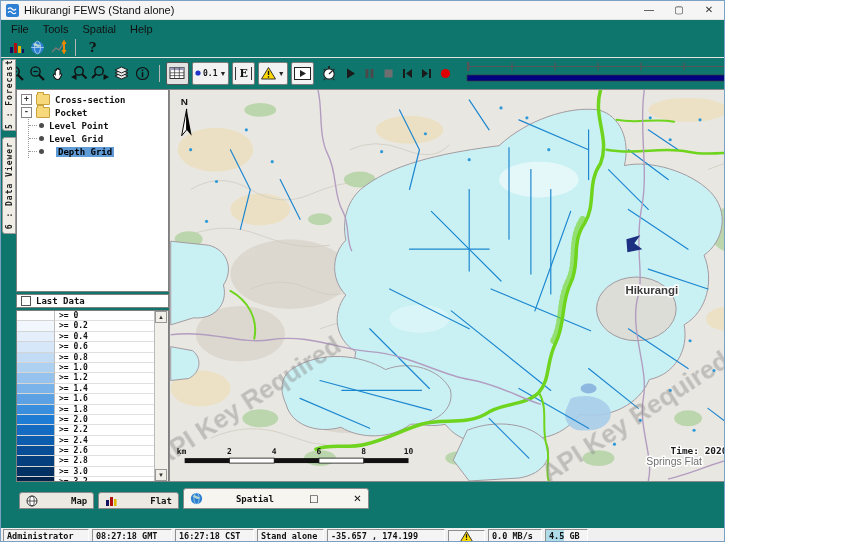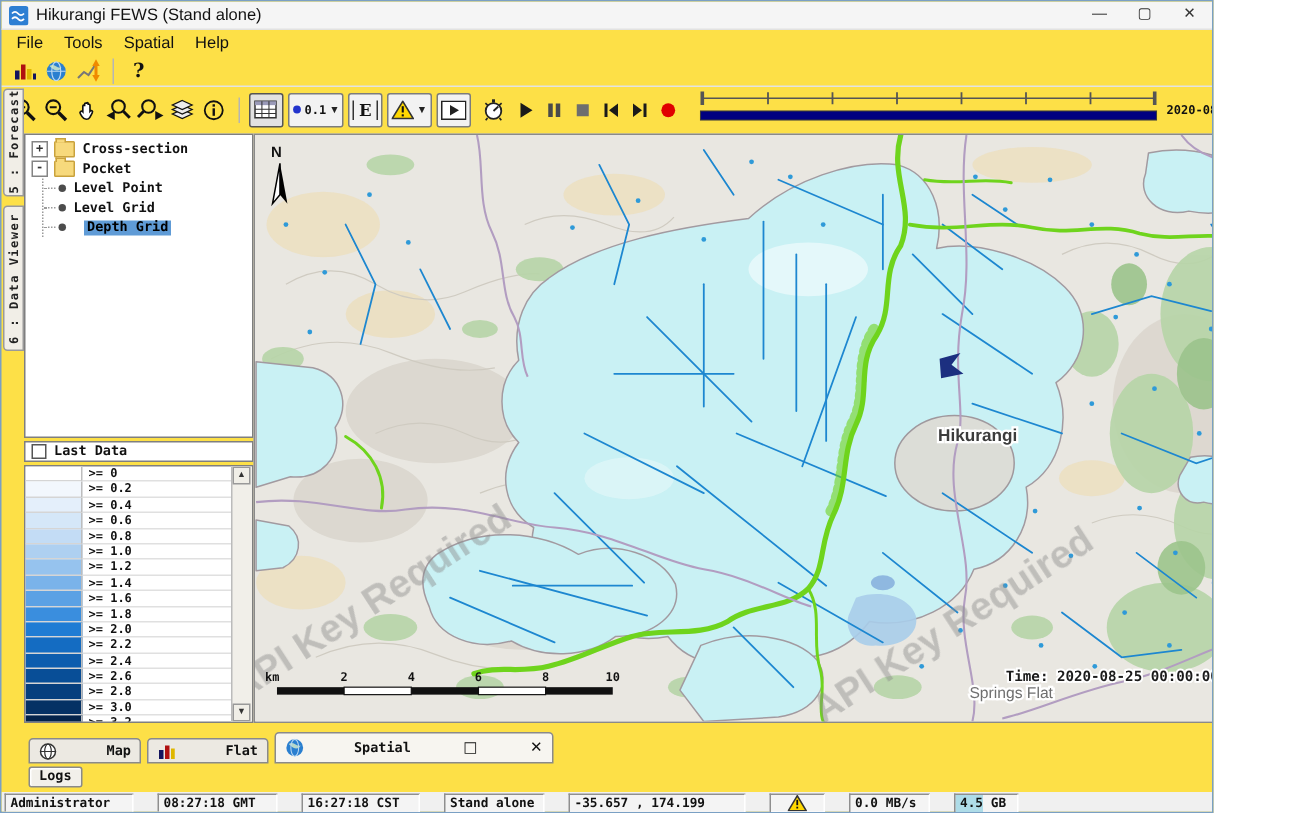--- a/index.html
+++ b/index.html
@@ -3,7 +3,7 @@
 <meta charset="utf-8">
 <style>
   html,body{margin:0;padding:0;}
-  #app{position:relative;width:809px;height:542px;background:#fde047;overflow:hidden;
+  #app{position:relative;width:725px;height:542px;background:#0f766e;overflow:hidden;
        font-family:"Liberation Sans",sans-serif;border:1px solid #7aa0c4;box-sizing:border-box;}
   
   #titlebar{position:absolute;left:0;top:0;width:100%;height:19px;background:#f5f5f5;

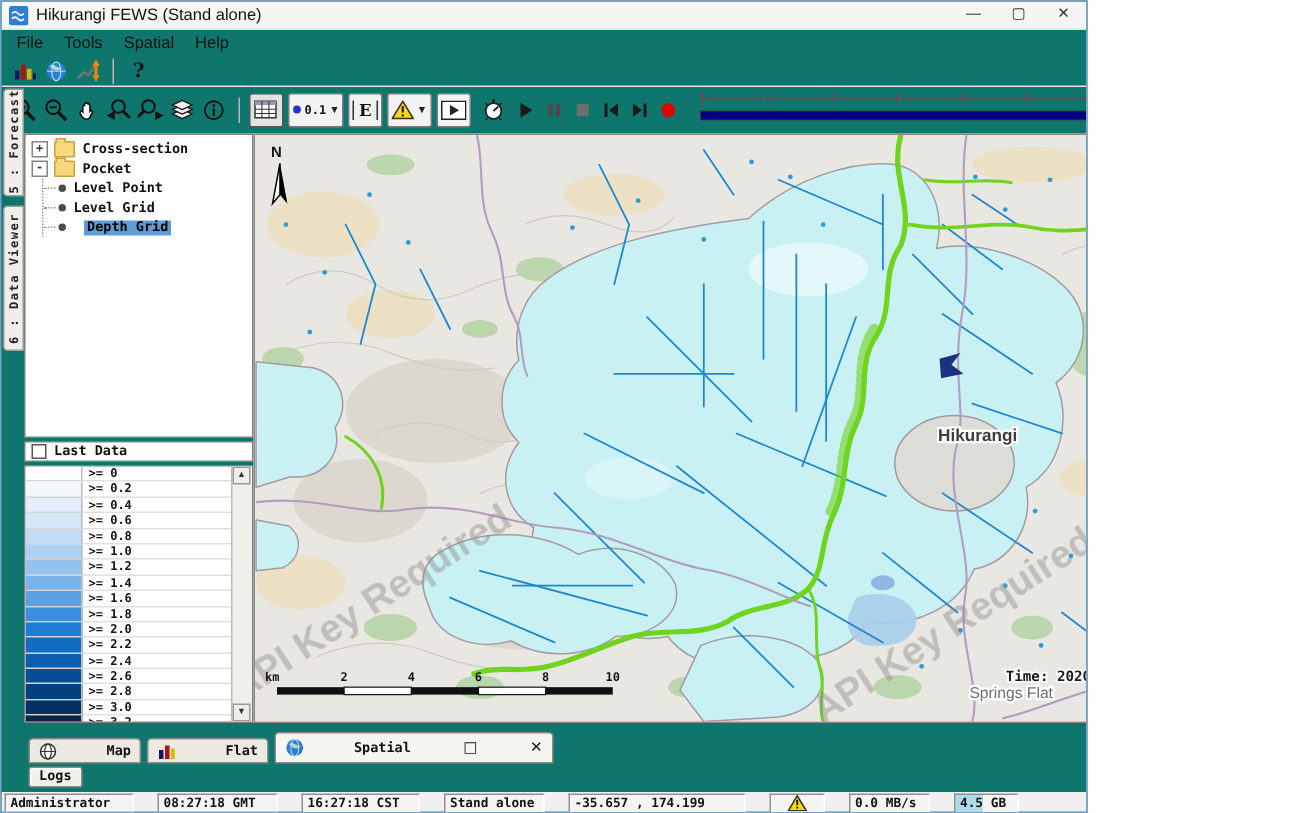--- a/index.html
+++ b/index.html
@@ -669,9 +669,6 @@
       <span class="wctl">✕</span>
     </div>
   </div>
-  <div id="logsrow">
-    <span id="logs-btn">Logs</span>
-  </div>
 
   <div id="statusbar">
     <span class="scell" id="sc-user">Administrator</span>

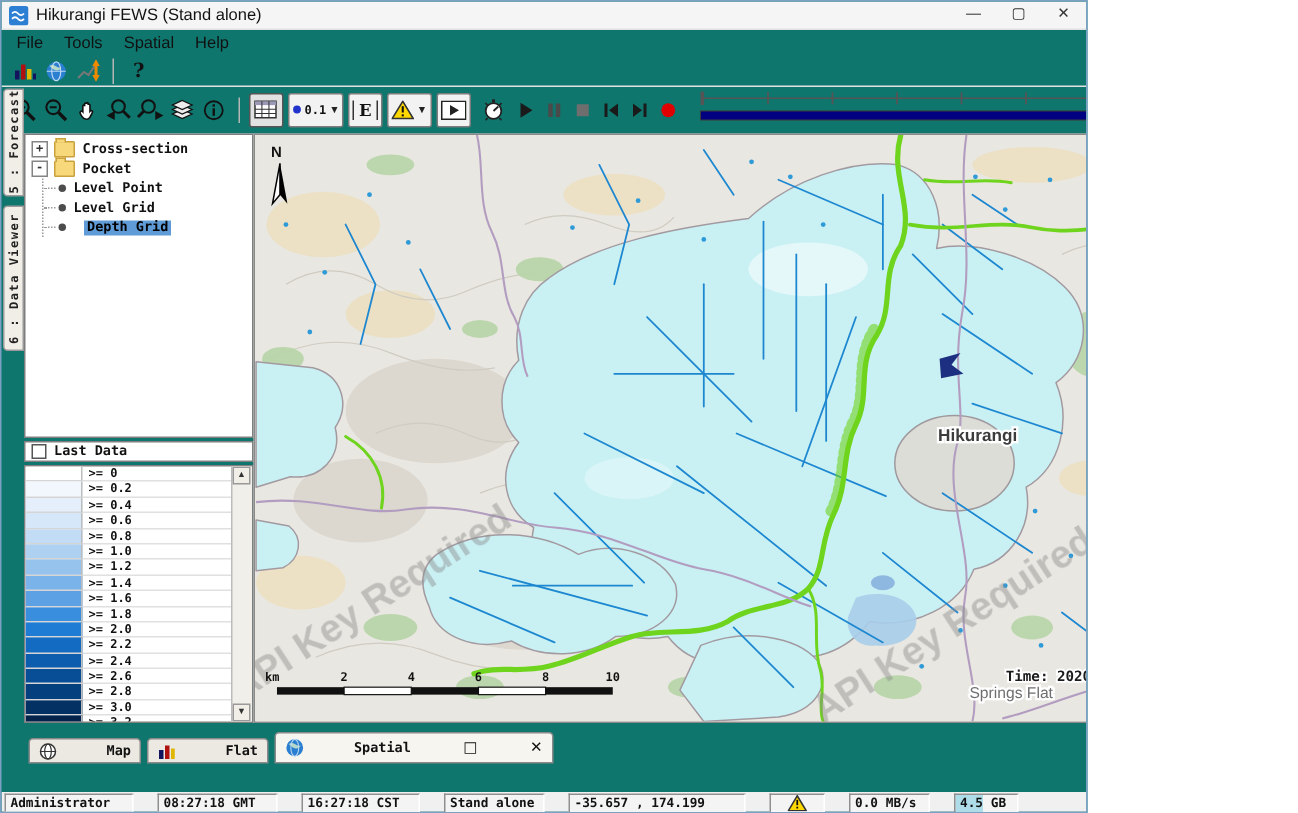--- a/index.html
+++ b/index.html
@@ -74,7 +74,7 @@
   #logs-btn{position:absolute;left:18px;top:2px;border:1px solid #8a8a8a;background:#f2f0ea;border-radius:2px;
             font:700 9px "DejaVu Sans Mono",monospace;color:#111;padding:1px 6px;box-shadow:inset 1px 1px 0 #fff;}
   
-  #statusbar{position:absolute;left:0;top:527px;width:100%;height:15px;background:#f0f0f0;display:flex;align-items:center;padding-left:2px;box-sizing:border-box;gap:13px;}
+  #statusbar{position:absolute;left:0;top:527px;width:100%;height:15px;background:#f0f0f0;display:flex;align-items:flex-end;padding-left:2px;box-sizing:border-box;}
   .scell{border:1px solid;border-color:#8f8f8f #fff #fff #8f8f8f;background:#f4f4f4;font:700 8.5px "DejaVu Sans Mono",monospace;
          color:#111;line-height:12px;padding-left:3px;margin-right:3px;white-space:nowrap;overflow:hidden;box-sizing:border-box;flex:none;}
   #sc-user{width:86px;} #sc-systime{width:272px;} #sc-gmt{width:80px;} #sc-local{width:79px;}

========================

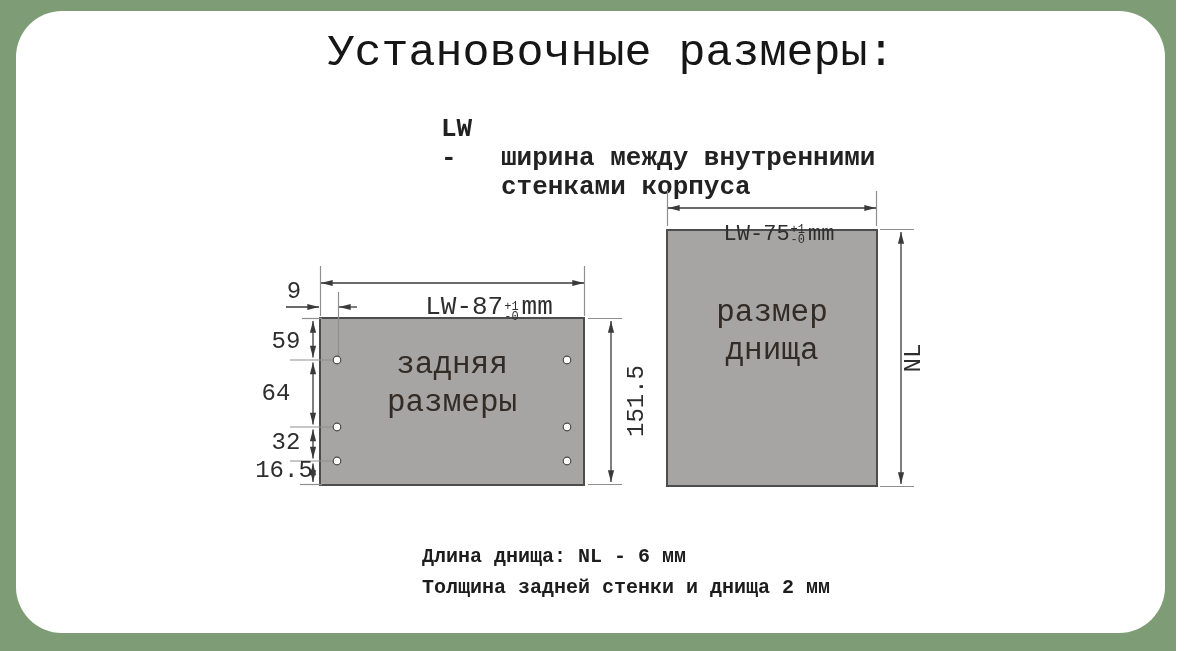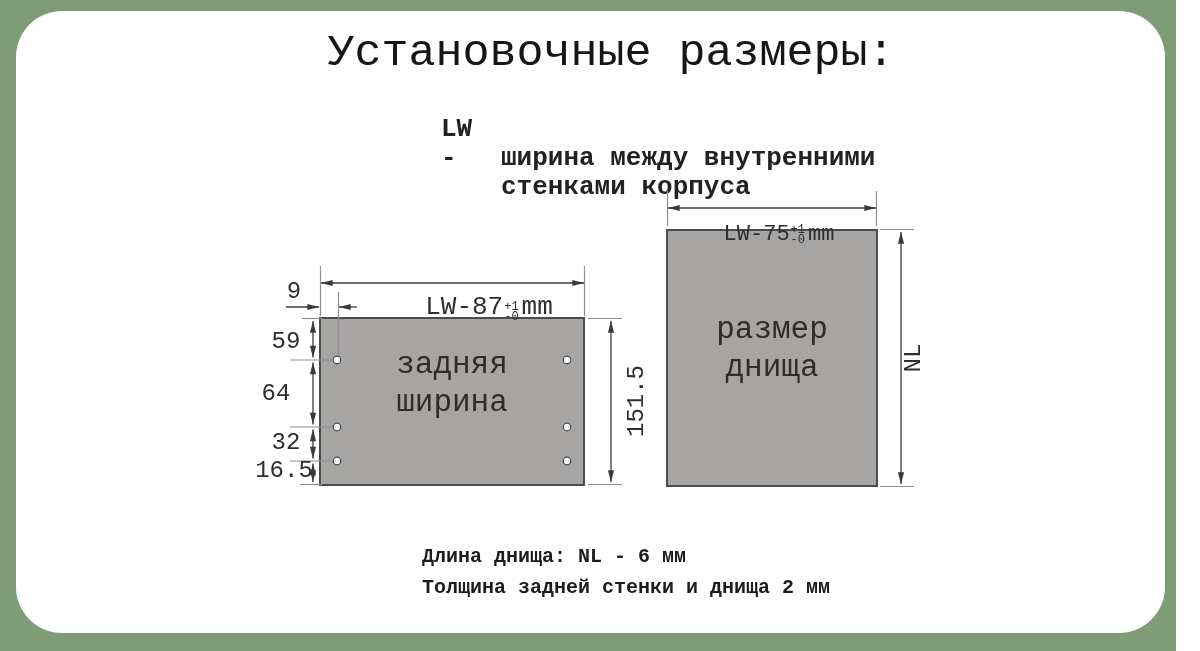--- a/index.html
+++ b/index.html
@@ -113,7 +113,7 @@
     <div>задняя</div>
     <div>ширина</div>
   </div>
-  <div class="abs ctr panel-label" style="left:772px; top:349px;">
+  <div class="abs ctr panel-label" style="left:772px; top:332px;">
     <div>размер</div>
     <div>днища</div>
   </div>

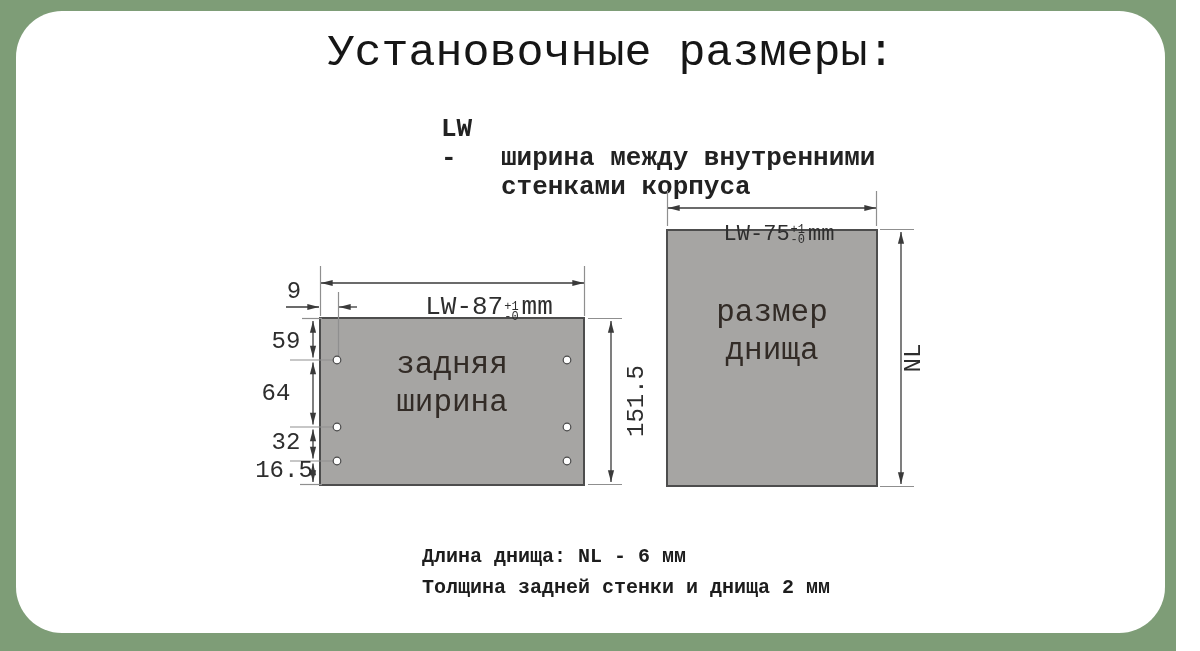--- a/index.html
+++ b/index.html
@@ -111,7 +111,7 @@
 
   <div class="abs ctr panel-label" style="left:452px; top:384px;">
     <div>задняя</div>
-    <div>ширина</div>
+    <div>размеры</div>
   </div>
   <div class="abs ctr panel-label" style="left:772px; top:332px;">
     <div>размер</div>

========================

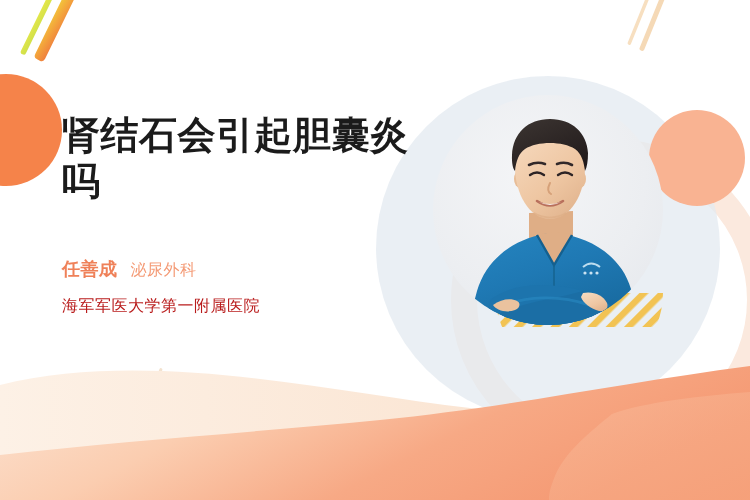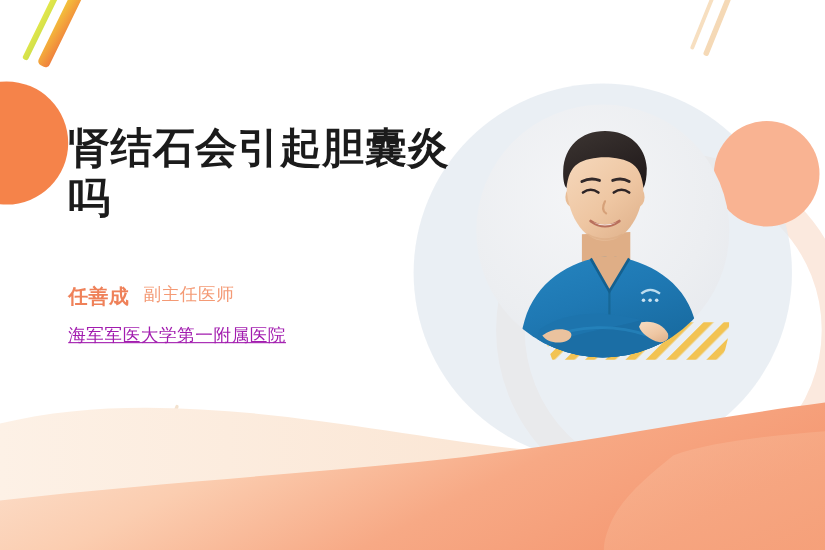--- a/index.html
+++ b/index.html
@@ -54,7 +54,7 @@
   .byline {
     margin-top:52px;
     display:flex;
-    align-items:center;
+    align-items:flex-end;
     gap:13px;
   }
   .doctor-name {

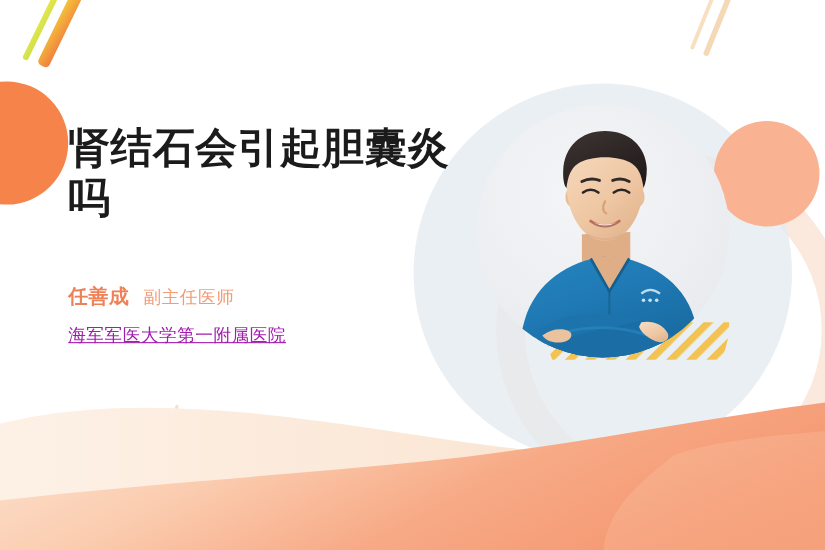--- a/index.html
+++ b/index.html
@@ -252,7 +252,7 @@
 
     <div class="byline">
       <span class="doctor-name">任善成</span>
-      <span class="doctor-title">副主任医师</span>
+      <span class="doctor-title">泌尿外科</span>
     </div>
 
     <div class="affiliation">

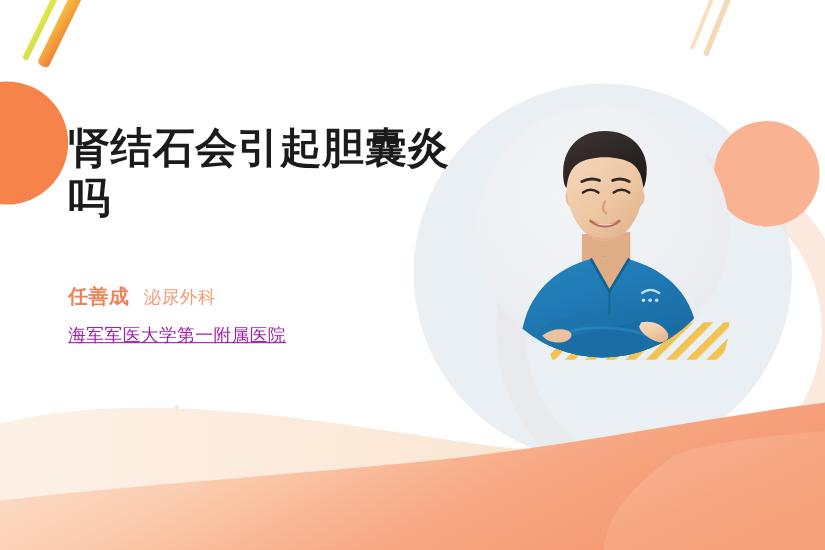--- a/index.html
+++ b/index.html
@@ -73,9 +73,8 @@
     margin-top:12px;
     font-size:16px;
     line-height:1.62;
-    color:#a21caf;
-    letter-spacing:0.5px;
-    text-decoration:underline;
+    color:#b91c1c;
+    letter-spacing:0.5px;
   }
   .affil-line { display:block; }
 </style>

========================

Only the number should be given: the count of lines in the entries that contain the string "scell".

Exercise solution: 2